Print exactly the lines of the listing below from the one containing "none -> <div><span>34</span><span><span>" through the final line, both included, and no pictures.

**Data shown**.
______________________________

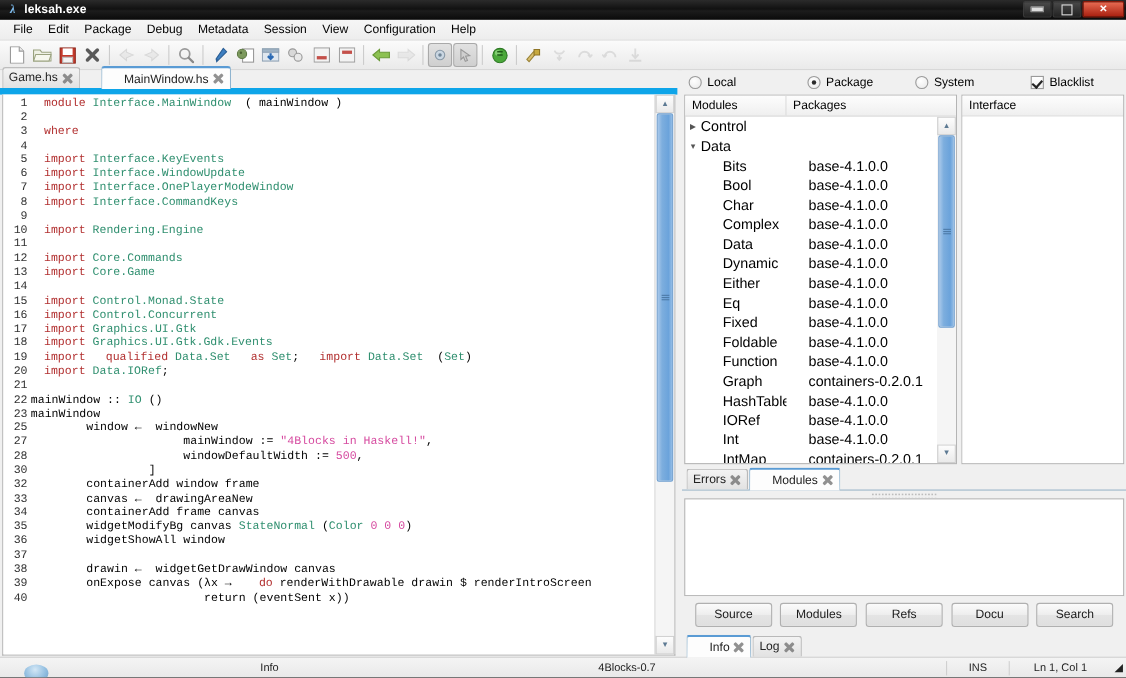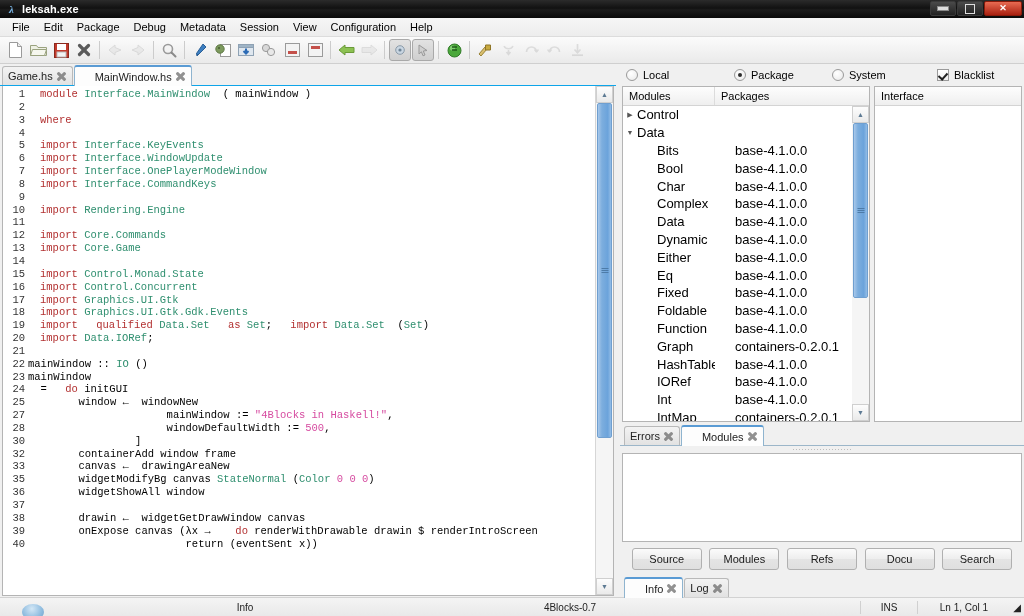"Game.hs" .tabstrip { border-bottom: 1px solid #0ea5e9 -> 6px solid #0ea5e9; gap: none -> 18px }
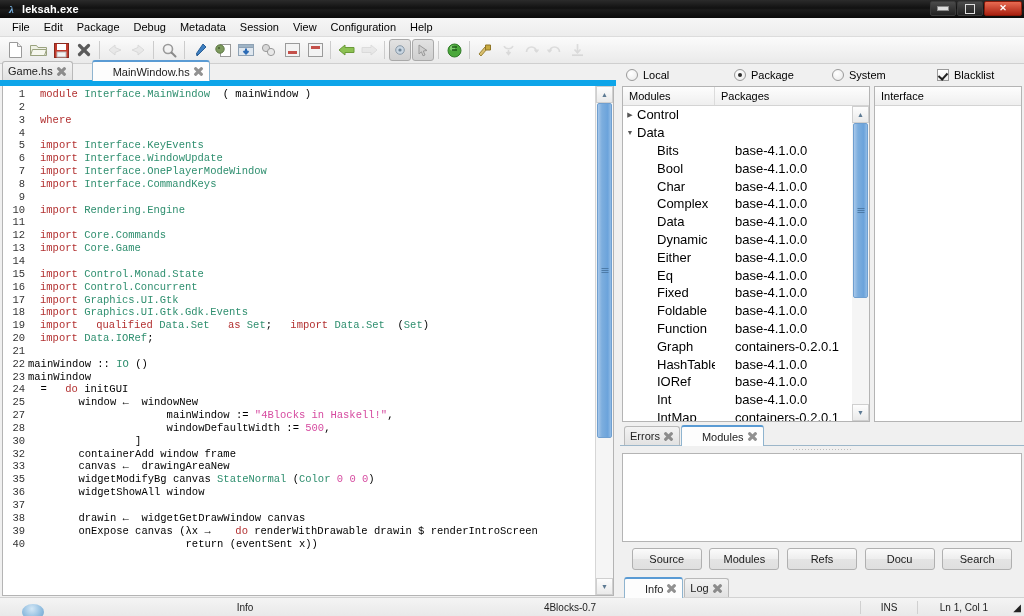"24" div.cline { html: <div><span>24</span><span><span> = </span><span>do</span><span> initGUI</span></span></div> -> none }
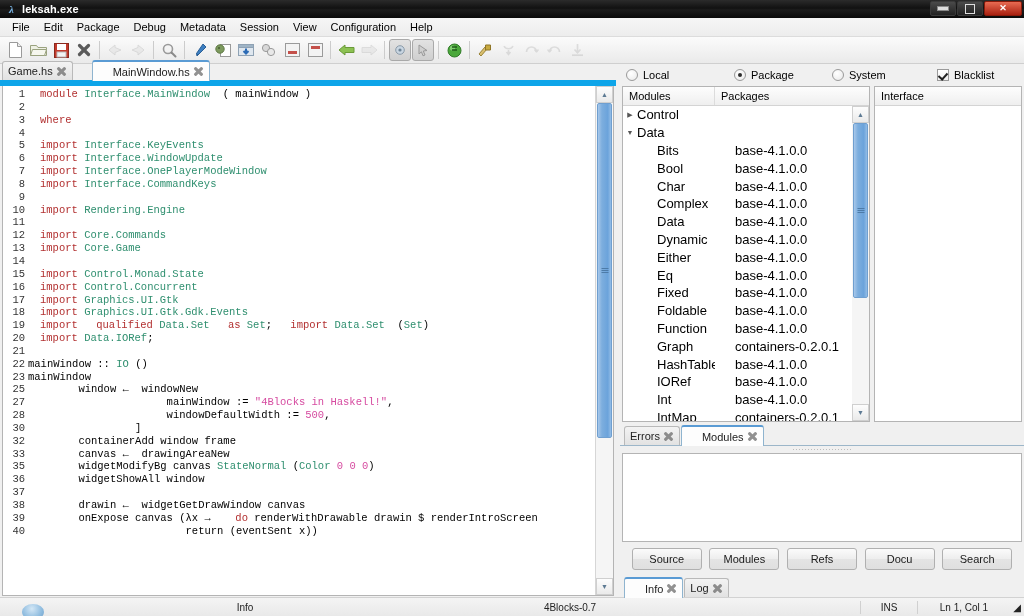"34" div.cline { html: none -> <div><span>34</span><span><span> containerAdd frame canvas</span></span></div> }
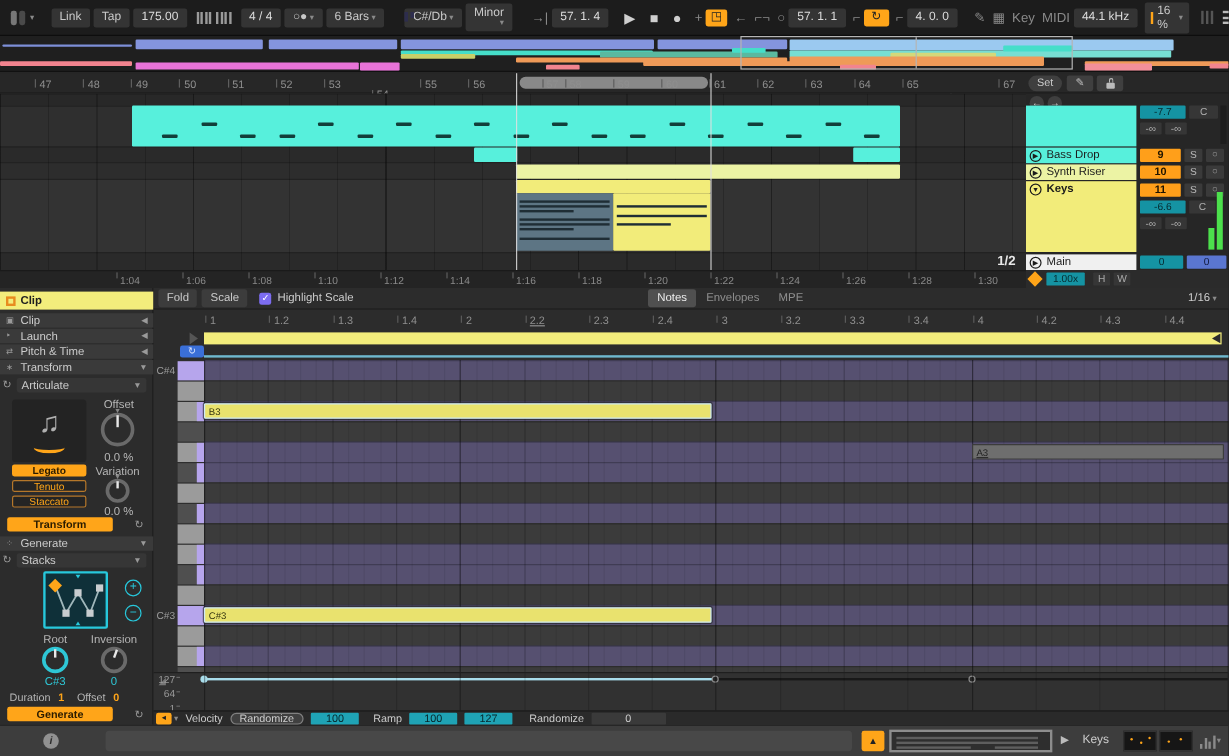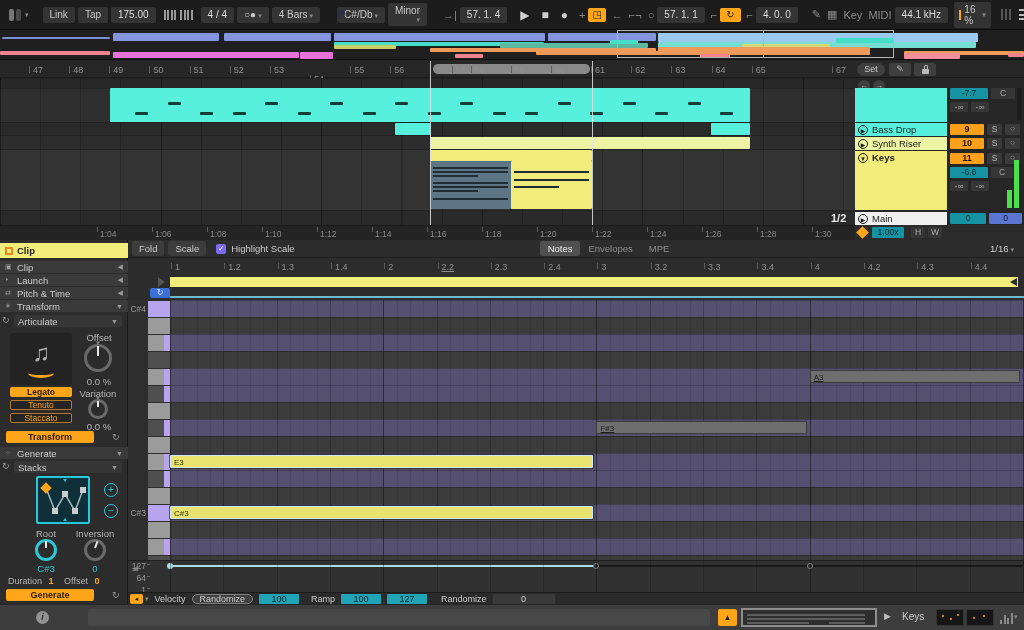"4 Bars" span { text: 4 -> 6 }
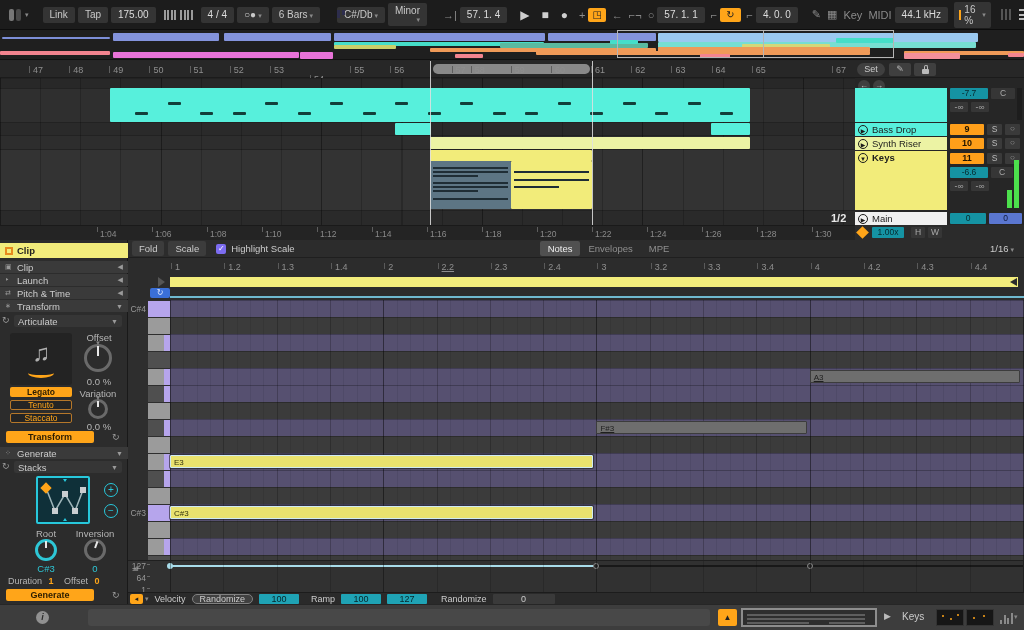"B3" div.note { html: none -> <div>B3</div> }
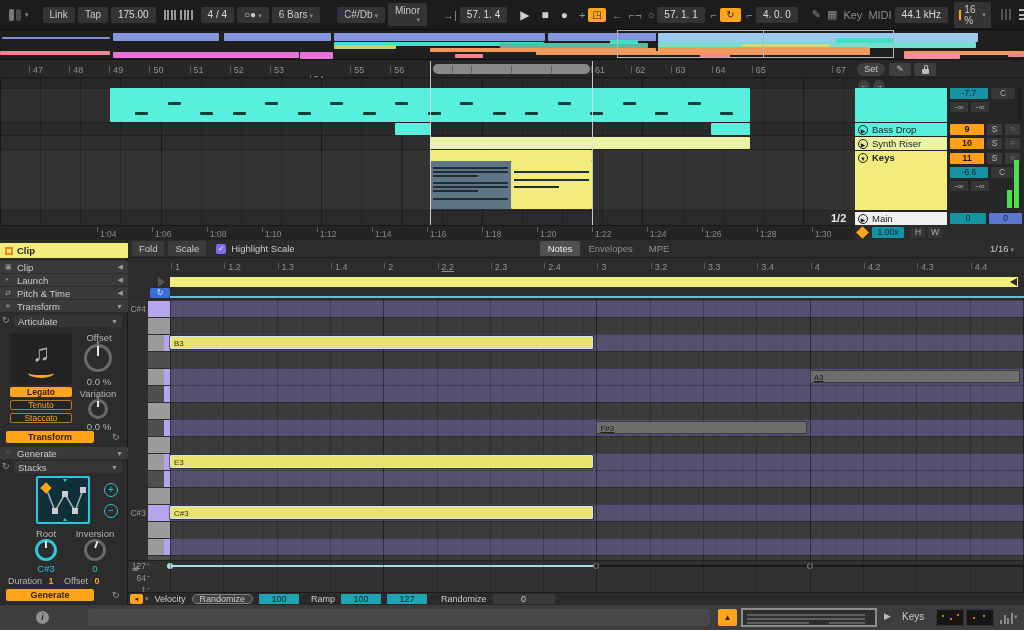"F#3" div.note { html: <div>F#3</div> -> none }
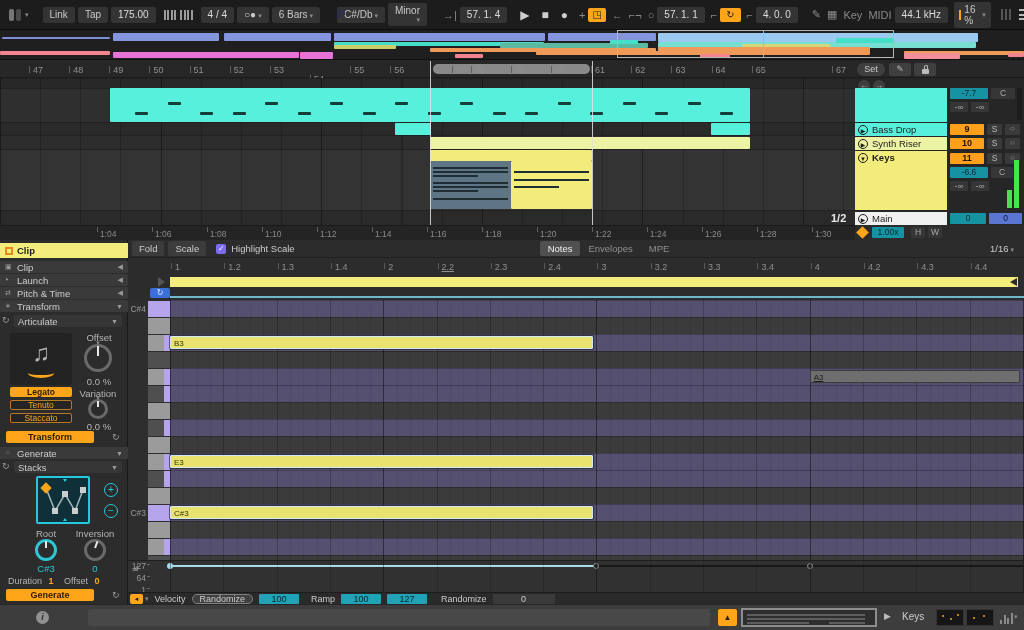"E3" div.note { html: <div>E3</div> -> none }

______________________________

**Answer to this exercise**.
"34" div.cline { html: none -> <div><span>34</span><span><span> containerAdd frame canvas</span></span></div> }
"4 Bars" span { text: 4 -> 6 }
"B3" div.note { html: none -> <div>B3</div> }
"F#3" div.note { html: <div>F#3</div> -> none }
"E3" div.note { html: <div>E3</div> -> none }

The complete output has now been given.